Closed kostrzewa closed 1 year ago
regarding the performance:
mg heatbath
With the cg in cloverdetratio2light heatbath we move the time to setup the mg in the cloverdetratio3light
With the cg in cloverdetratio2light and cloverdetratio3light heatbath
There is a slight improvement overall but mainly we are moving the time for MG_Preconditioner_Setup
between monomials
Can you provide some more details on where these numbers were obtained and what is the ensemble in question?
The only problematic case is the heatbath of the cloverdetratio2light monomial (at least with our current choice of mass preconditioning). You should be looking at the solve time rather than setup+solve as the setup has to be done anyway (as you say).
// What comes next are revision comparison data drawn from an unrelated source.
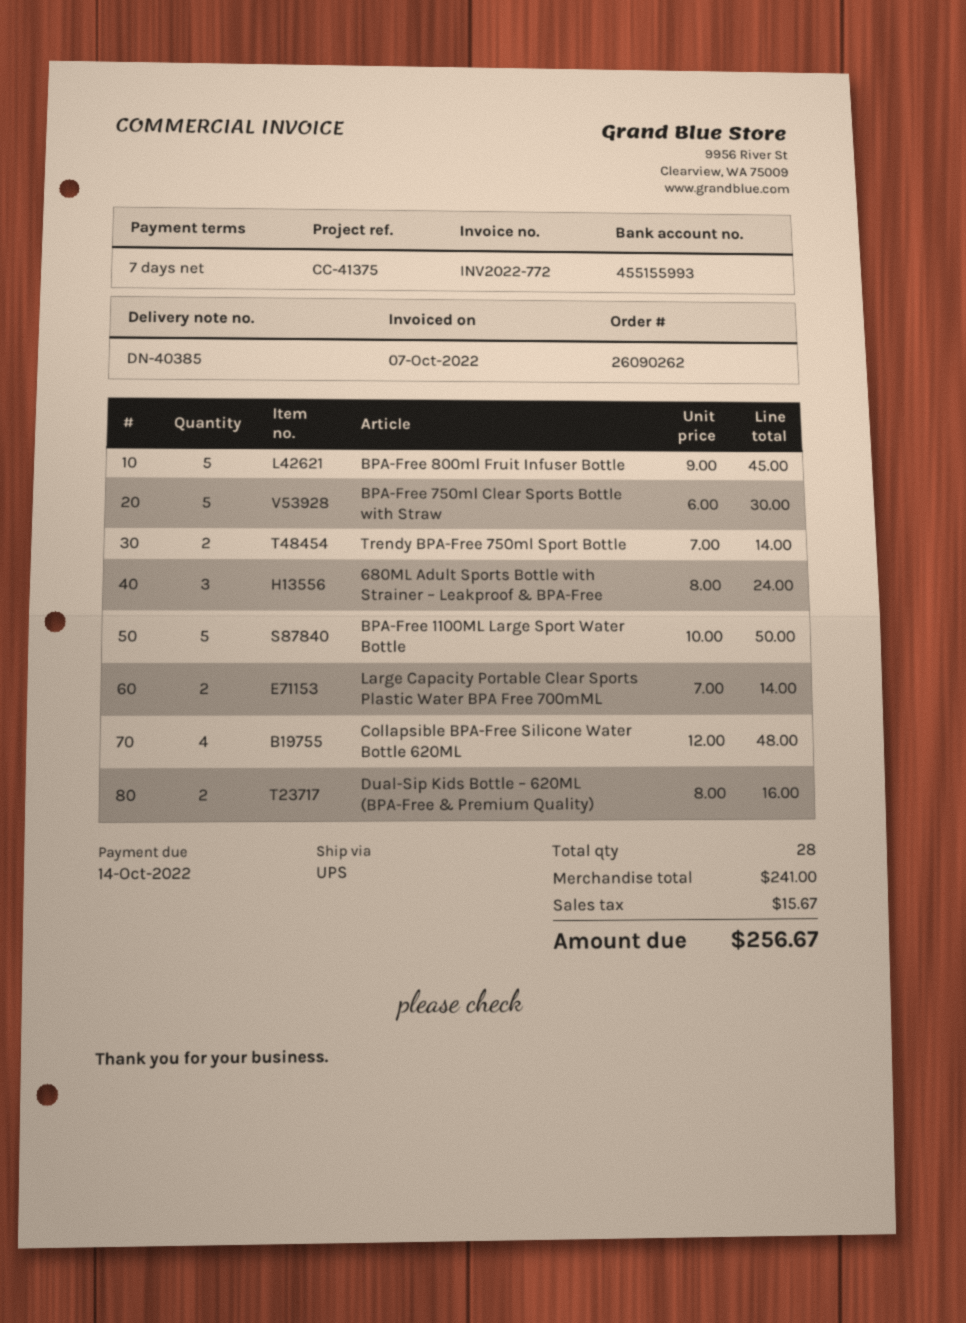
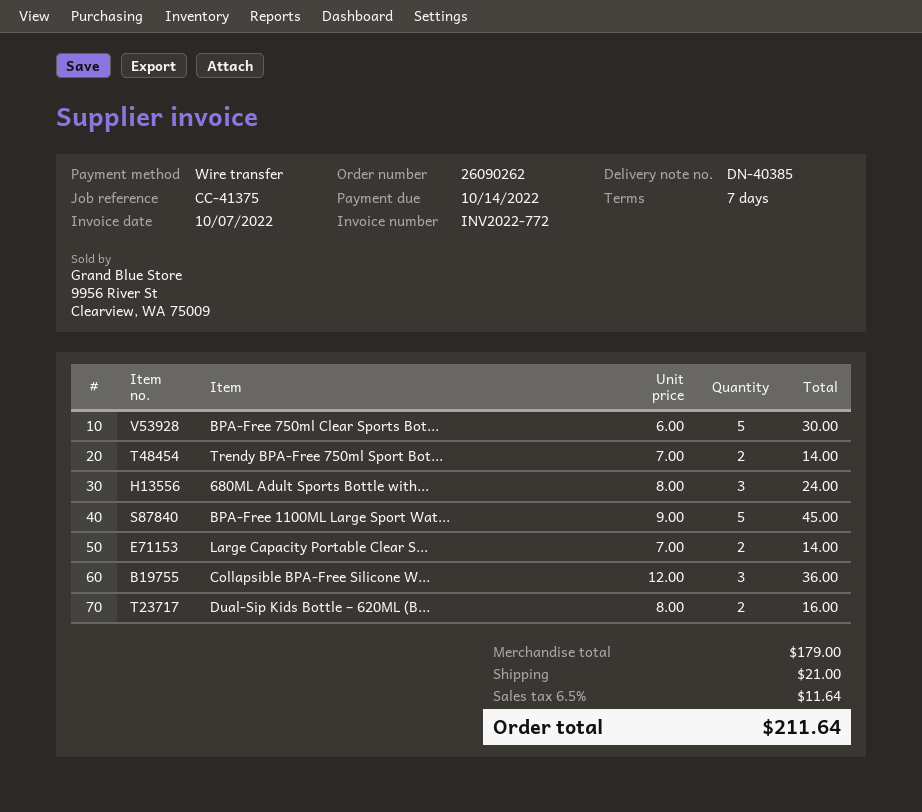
BPA-Free 800ml Fruit Infuser Bottle: 5 x 9.00 = 45.00 -> none
BPA-Free 1100ML Large Sport Water Bottle: 5 x 10.00 = 50.00 -> 5 x 9.00 = 45.00
Collapsible BPA-Free Silicone Water Bottle 620ML: 4 x 12.00 = 48.00 -> 3 x 12.00 = 36.00
subtotal: 241.00 -> 179.00
shipping: none -> 21.00
tax: 15.67 -> 11.64
total: 256.67 -> 211.64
The problem is most acute on M100, where the heatbath solve in the cloverdetratio2light takes several hundred seconds (much less on other machines). Also don't forget that the setup is only run once per job (when acceptance is sufficiently high).
See the cA211.08.64 run:
19:51 bkostrze@login02 /m100_work/INF22_lqcd123_0/romiti/runs/cA211.08.64_therm/jobscript/logs
$ grep "Time for cloverdetratio_heatbath" log_cA211.08.64_therm_7288769_4294967294.out | grep ratio2
# : Time for cloverdetratio_heatbath 1.062495e+03 s level: 1 proc_id: 0 /HMC/cloverdetratio2light:cloverdetratio_heatbath
# : Time for cloverdetratio_heatbath 6.671943e+02 s level: 1 proc_id: 0 /HMC/cloverdetratio2light:cloverdetratio_heatbath
First call is with the setup, the second call without. On a 32c64 test lattice (or another test lattice), the problem will not be this massive, of course. Similary, on Juwels Booster the MG performs much better, so even if it does 300-400 iterations, the impact on runtime is not too bad (using CG would still be faster though).
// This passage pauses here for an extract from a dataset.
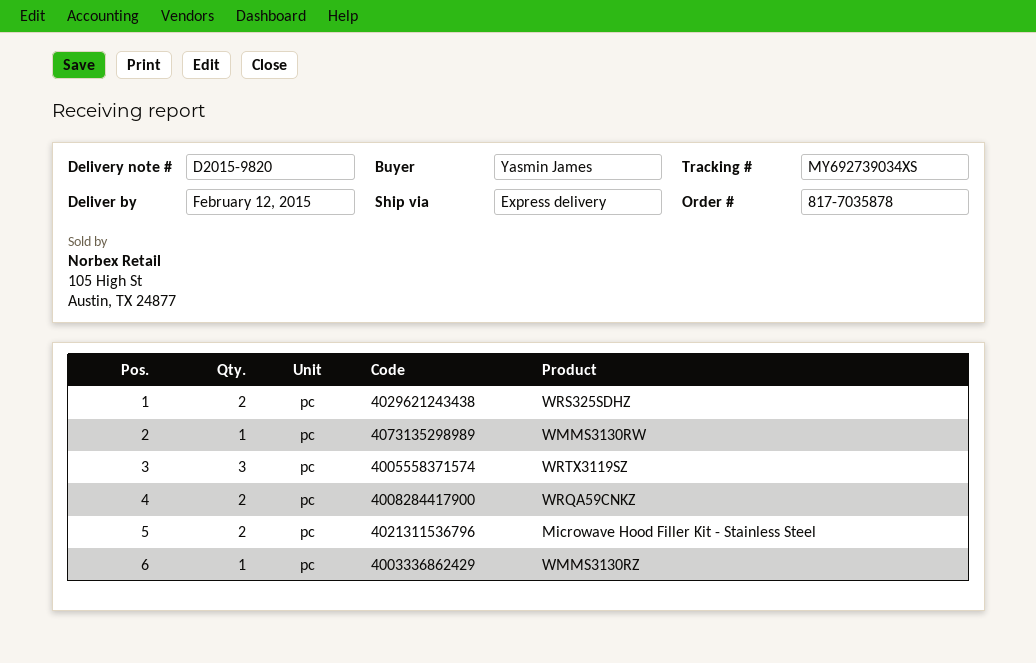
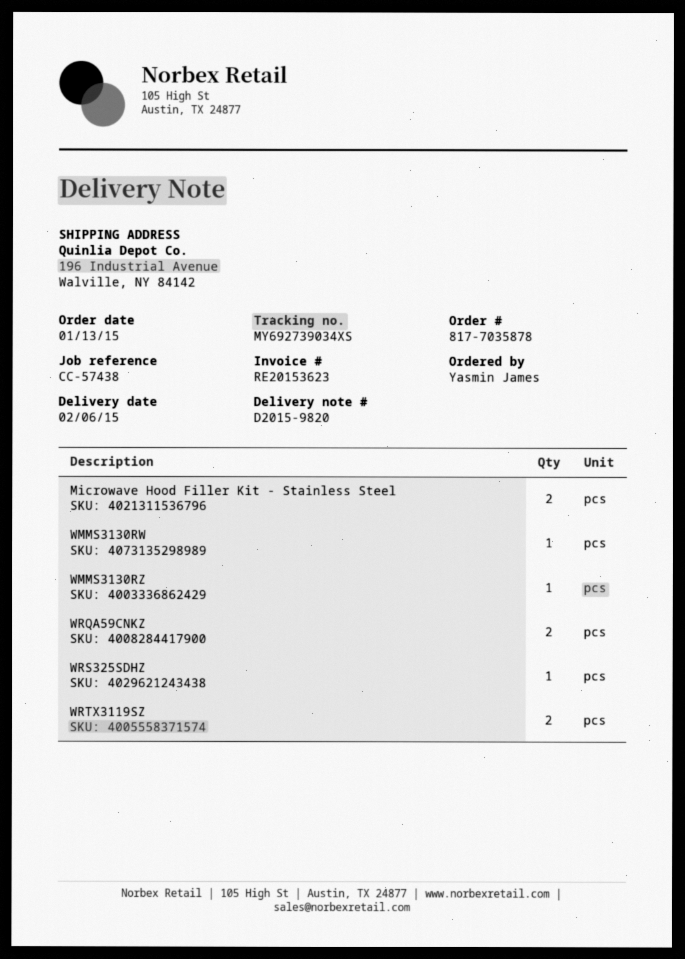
delivery date: 2015-02-12 -> 2015-02-06
WRS325SDHZ: 2 -> 1
WRTX3119SZ: 3 -> 2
Sorry I mean that test was on the same ensamble of the previous comment
/qbigwork/garofalo/test_tmLQCD_QUDA/cA211.08.32
There is a subdirectory add_actions which is my reference version with mg hb, please look at the last log file.
For the cg hb there is a directory HB_solver and i was quoting the second last log file(cg hb only in cloverdet2light) and the last log file with cg hb also in cloverdet3light.
Sorry I mean that test was on the same ensamble of the previous comment
This is really only for correctness testing. On a single node and with the small lattice, the effect is not so visible. You should still see a difference of about a factor of 5 or so in pure solve time for the cloverdetratio2light heatbath solve, however. Of course, here, this factor of 5 will be a tiny fraction of the total time (something like 30 seconds -> 6 seconds or so).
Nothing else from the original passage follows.